Like in the state hierarchy, each tgba subclass usually has its own subclass of tgba_succ_iterator with varying implementations. Some automata are not able to compute the successors of a state one by one, so they use an implementation of tgba_succ_iterator that is filled with a precomputed list of successors, and simply iterate over that list. Other implementation of tgba_succ_iterator may be smarter and embed just the necessary information to compute the successor states each after each.

The tgba_succ_iterator interface contains two parts. Three methods allow to control the iteration: first(), next(), and done(). These are meant to be used in a loop as follows.

Three other functions are used to query information about the actual successor.

• current_state() returns the current successor state the iterator is pointing to.

• current_condition() returns the condition on the arc going the this successor.

• current_acceptance_conditions() returns the acceptance conditions of that arc.

It should be noted that a tgba_succ_iterator does not publicize the state for which it generates the successors. Some implementation (especially those that perform on-the-fly computation) might need to store this information, but that is in implementation detail.

3.3.4. The tgba class

When deriving this class, you'll have to implement at least the following methods:

• get_init_state(): return the initial state,

• succ_iter(): return an instance of a subclass of tgba_succ_iterator as described above,

• all_acceptance_conditions(): the set of all acceptance conditions for this automata (most likely you will simply have to return bddfalse, because the usual state space do not have any acceptance condition),

• neg_acceptance_conditions(): the conjunction of negated acceptance conditions (simply return bddtrue if no acceptance conditions are used),

• get_dict(): return the dictionary used by this tgba,

• format_state(): format a state for printing,

• compute_support_conditions(): return a formula that is true on a given state, this is an optimization and it is always safe to return bddtrue,

• compute_support_variables(): the list of all variables used on outgoing arcs (presently this methods is called only when building a product with a GreatSPN automaton, so you could also decide to return bddtrue temporarily until the rest of the interface works, and come back to this method latter).

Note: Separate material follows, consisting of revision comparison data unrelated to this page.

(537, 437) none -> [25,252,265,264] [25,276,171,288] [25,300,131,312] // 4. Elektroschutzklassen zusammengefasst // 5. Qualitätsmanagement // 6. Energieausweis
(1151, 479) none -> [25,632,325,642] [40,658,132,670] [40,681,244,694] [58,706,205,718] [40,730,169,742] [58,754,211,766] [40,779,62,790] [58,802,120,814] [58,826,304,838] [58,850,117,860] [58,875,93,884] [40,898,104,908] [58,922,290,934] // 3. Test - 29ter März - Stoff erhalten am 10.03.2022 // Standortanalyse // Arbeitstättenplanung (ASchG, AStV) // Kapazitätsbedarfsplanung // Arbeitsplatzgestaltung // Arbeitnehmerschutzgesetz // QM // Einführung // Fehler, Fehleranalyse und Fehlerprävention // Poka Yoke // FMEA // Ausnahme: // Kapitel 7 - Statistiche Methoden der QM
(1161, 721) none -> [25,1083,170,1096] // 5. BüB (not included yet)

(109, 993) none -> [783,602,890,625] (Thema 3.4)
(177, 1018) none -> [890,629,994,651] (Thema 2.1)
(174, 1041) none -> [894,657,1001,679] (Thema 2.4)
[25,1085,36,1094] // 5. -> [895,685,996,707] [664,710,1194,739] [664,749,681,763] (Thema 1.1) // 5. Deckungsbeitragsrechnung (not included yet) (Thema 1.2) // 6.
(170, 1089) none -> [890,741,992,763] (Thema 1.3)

You may need to override project_state() if your automaton is parameterized by another automaton and it makes sense to project a state of the current automaton on the other one.

3.3.5. The environment class

Environments are mostly useful when parsing LtlFormulae (see HowToParseLtlFormulae). They basically declare which atomic property exists.

Spot offers two standard environments, but you may define your own. The default_environment is a unique (declared using the PPR:SingletonPattern) environment that accept all atomic properties and create them on-the-fly. The declarative_environment, on the other hand, will reject any atomic property that has not been previously declared. Such environment is useful when the set of properties of a system is known beforehand, so that the LTL parser can flag unknown atomic properties.

The reason we present the environment class here is that declarative_environment is also used in the GreatSPN interface as a way to know all the properties GreatSPN will have to compute. (declarative_environment::get_prop_map() returns an array of all declared atomic properties.) This is hardly ideal, because the user have to fill a declarative_environment by listing all atomic properties on the command line before the LtlFormula gets parsed; one could expect that the list of properties be derived from the LtlFormula directly. The historical reason why we do not go this way is that an LtlFormula is not always used, for instance if one just wants to print the reachability graph of some system.